# 應用 MATLAB 於模型預測與機器學習
>作者: 蔡承佑
## Machine Learning
:::spoiler Definition
:::
:::spoiler supervised learning workflow
- data
- traing data: 用來訓練模型
- validation data: 用來驗證模型的正確性
- test data: 預測的資料
- find best model training options
1. choose a model
2. select features
3. tune parameters
over fitting: fitting the noise means 用過於複雜的模型預測資料
:::
## glossary of terms
:::spoiler model
an algorithm that predicts a response using a set of features. A model is trained on existing data and used to make predictions on new observations.
:::
:::spoiler regression model
a machine learning model that outputs a **continuous numeric response**. For example, predicting stock prices is a regression problem.
:::
:::spoiler classification model
a machine learning model that outputs a prediction from a **discrete set** of possible outcomes.
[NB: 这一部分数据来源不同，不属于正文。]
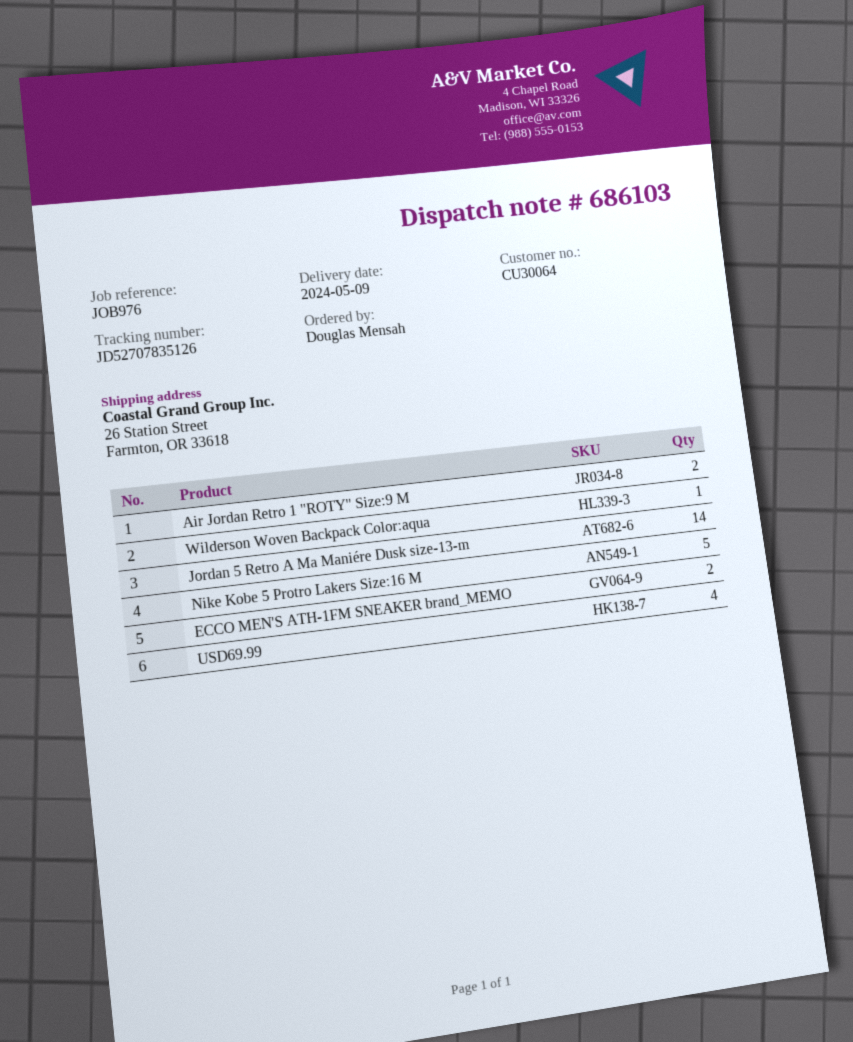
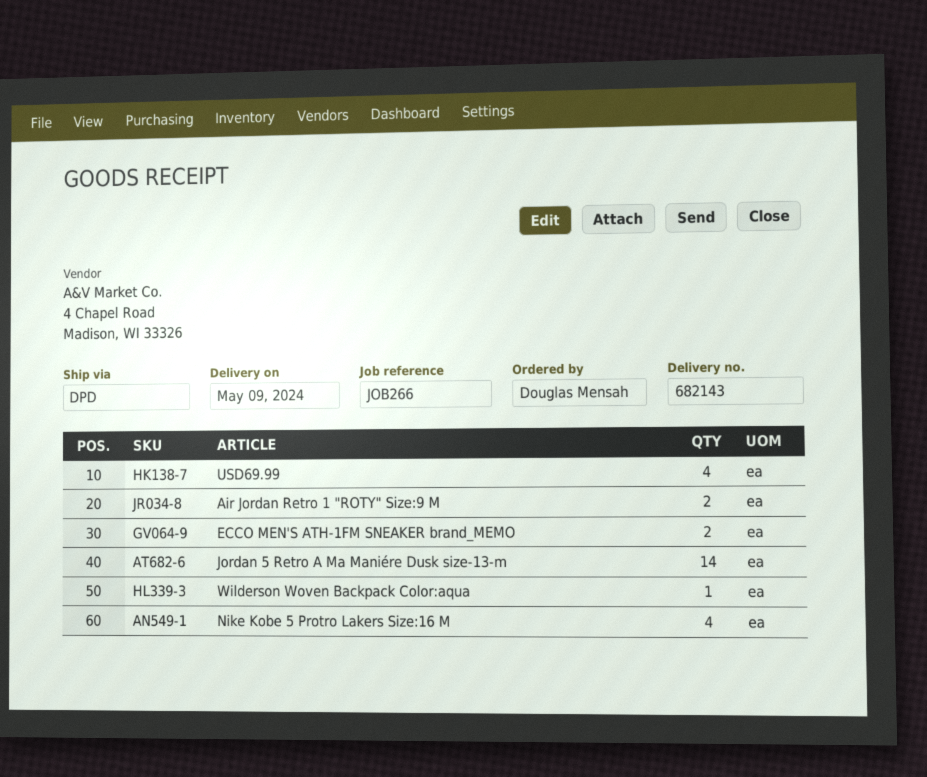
delivery note number: 686103 -> 682143
reference: JOB976 -> JOB266
Nike Kobe 5 Protro Lakers Size:16 M: 5 -> 4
For example, predicting if a medical image indicates healthy or cancer is a classifiction problem
:::
:::spoiler
refers to values used to create the model. Some model parameters are learned by the machine learning algorithm during training. Other parameters are set by the user prior to training.
:::
:::spoiler hyperparameter
parameters required by the model that are set by the user. Hyperparameters are not learned through model training but often determined through an optimization process.
(不用再training但通常用在優化的過程)
:::
:::spoiler training data
data used to train a model. A final model is trained using the full training and validation data.
:::
:::spoiler validation data
data used to evaluate model performance during the training process. Validation data helps prevent choosing a model that overfits the training data (see overfitting below). A final model is trained using the full training and validation data.
:::
:::spoiler test data
data used to simulate new observations. Test data is split from a full data set early in the machine learning process and not used during preprocessing and model training steps. Test data is used to evaluate a final model.
:::
:::spoiler resubstitution validation
using the training data to evaluate a machine learning model. This approach provides no protection against overfitting because the same observations used to train the model are substituted into the model for calculating metrics.
:::
:::spoiler overfitting
a model that obtains high accuracy with the training data but does poorly with new data. This often happens because the model fits to random fluctuations in the training data. Validation data helps **prevent overfitting by using a subset of data** to evaluate model performance.
:::
:::spoiler underfitting
a model that is too simplistic to capture some trends in the data, resulting in large errors. For example, using a single sinusoid to model temperature may capture seasonal trends, but miss daily variations due to day and nighttime differences.
:::
:::spoiler wide dataset
a dataset where the number of features is similar to, or greater than the number of observations.
:::
# Regression
## step1 資料處理
1. 資料: import a data file into MATLAB
2. 視覺化: visualize the data to look for relationships between variables
3. 處理: determine how the raw data should be cleaned before it is used to create predictive models
### Import data
:::spoiler read data
data = readtable("*path*")
:::
:::spoiler read data (for checking if data is missing)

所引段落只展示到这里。